From the records below, extract only the lines running from the line with "gap: 13px ->" to the line with "gap: 6px ->", both lines included, reproducing them exactly.

GIVEN DATA:
^^^^^^^^^^^^^^^^

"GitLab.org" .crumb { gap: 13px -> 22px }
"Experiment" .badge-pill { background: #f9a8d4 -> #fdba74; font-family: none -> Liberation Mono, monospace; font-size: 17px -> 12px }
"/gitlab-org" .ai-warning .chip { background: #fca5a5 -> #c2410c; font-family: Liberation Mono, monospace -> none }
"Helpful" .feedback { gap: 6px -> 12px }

^^^^^^^^^^^^^^^^

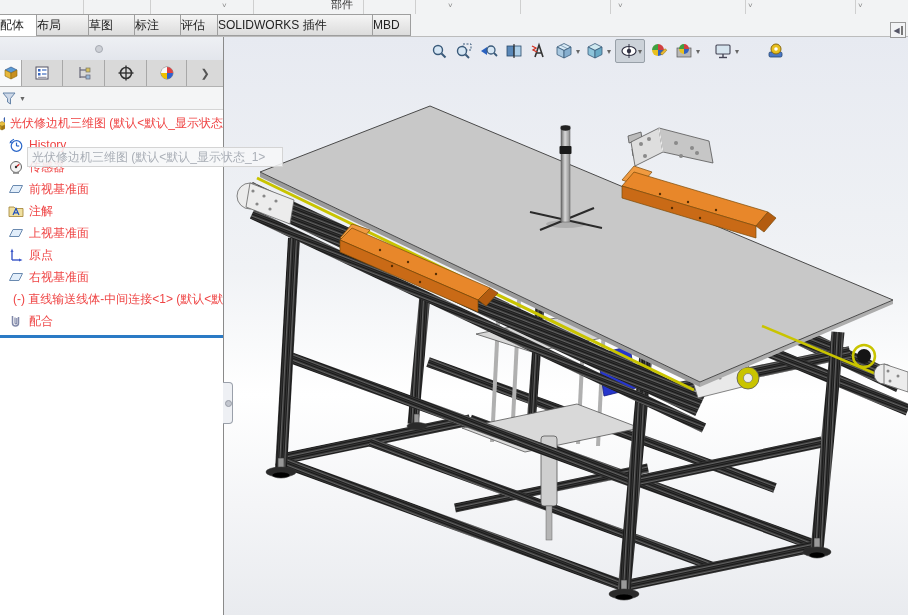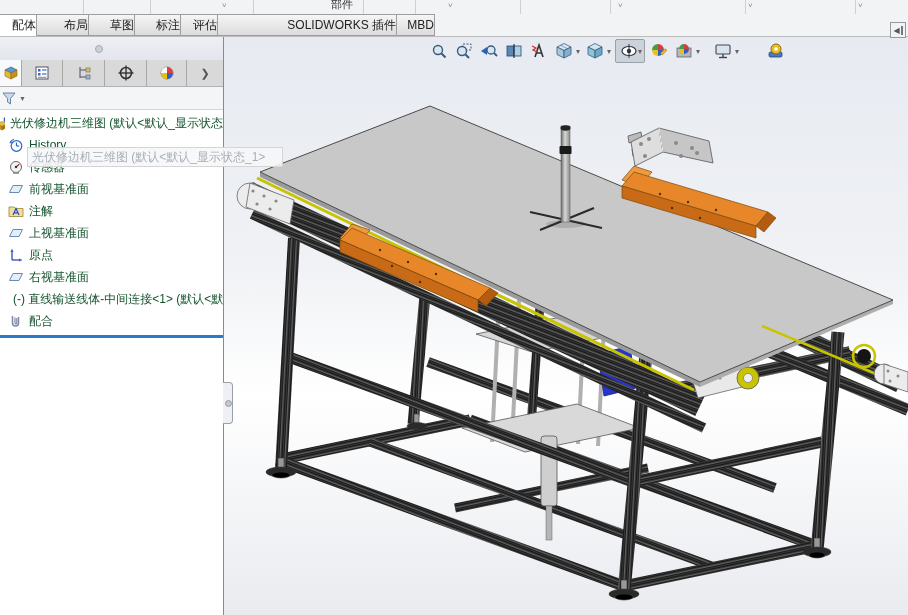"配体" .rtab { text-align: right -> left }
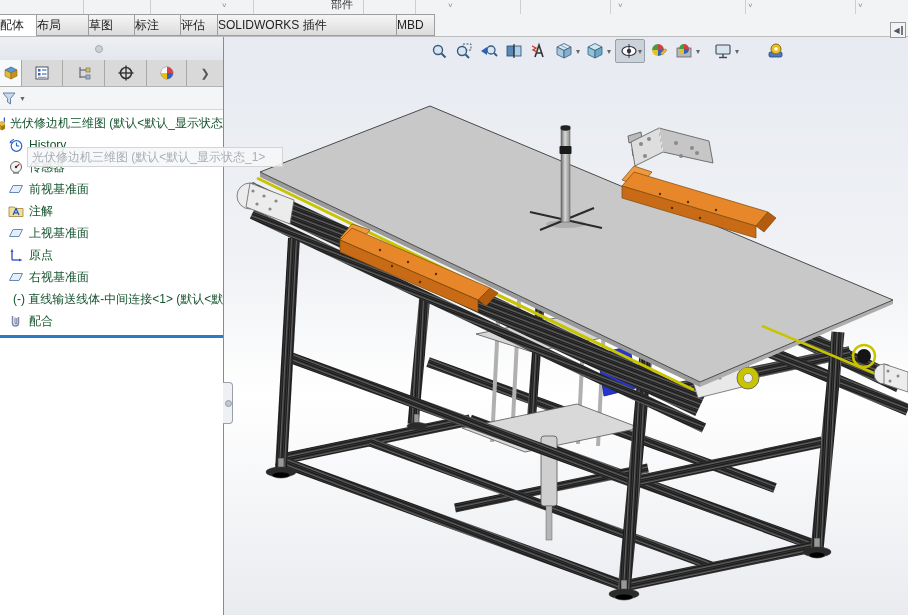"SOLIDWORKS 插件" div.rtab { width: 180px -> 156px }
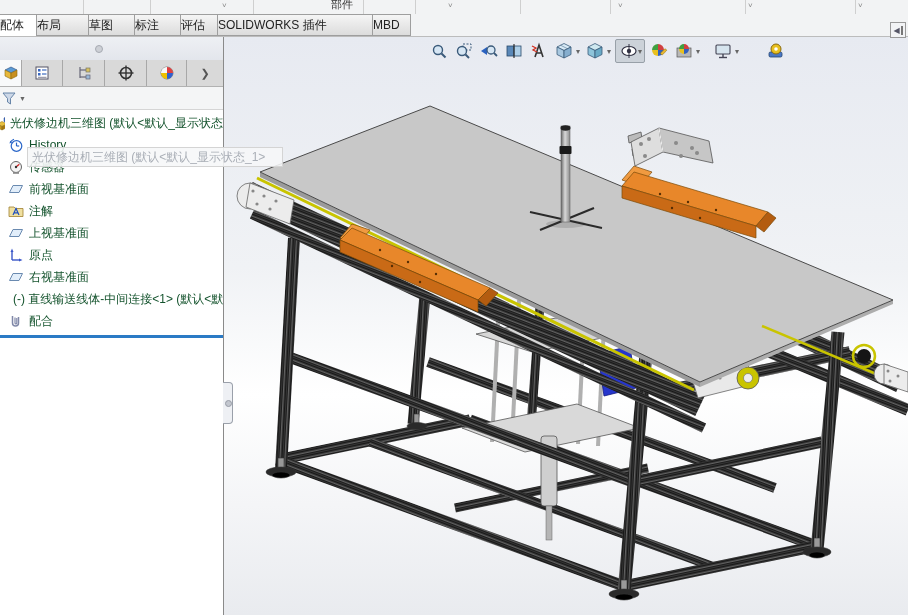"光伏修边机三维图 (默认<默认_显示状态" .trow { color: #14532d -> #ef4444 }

^^^^^^^^^^^^^^^^

RESULT OF THIS EXERCISE:
"GitLab.org" .crumb { gap: 13px -> 22px }
"Experiment" .badge-pill { background: #f9a8d4 -> #fdba74; font-family: none -> Liberation Mono, monospace; font-size: 17px -> 12px }
"/gitlab-org" .ai-warning .chip { background: #fca5a5 -> #c2410c; font-family: Liberation Mono, monospace -> none }
"Helpful" .feedback { gap: 6px -> 12px }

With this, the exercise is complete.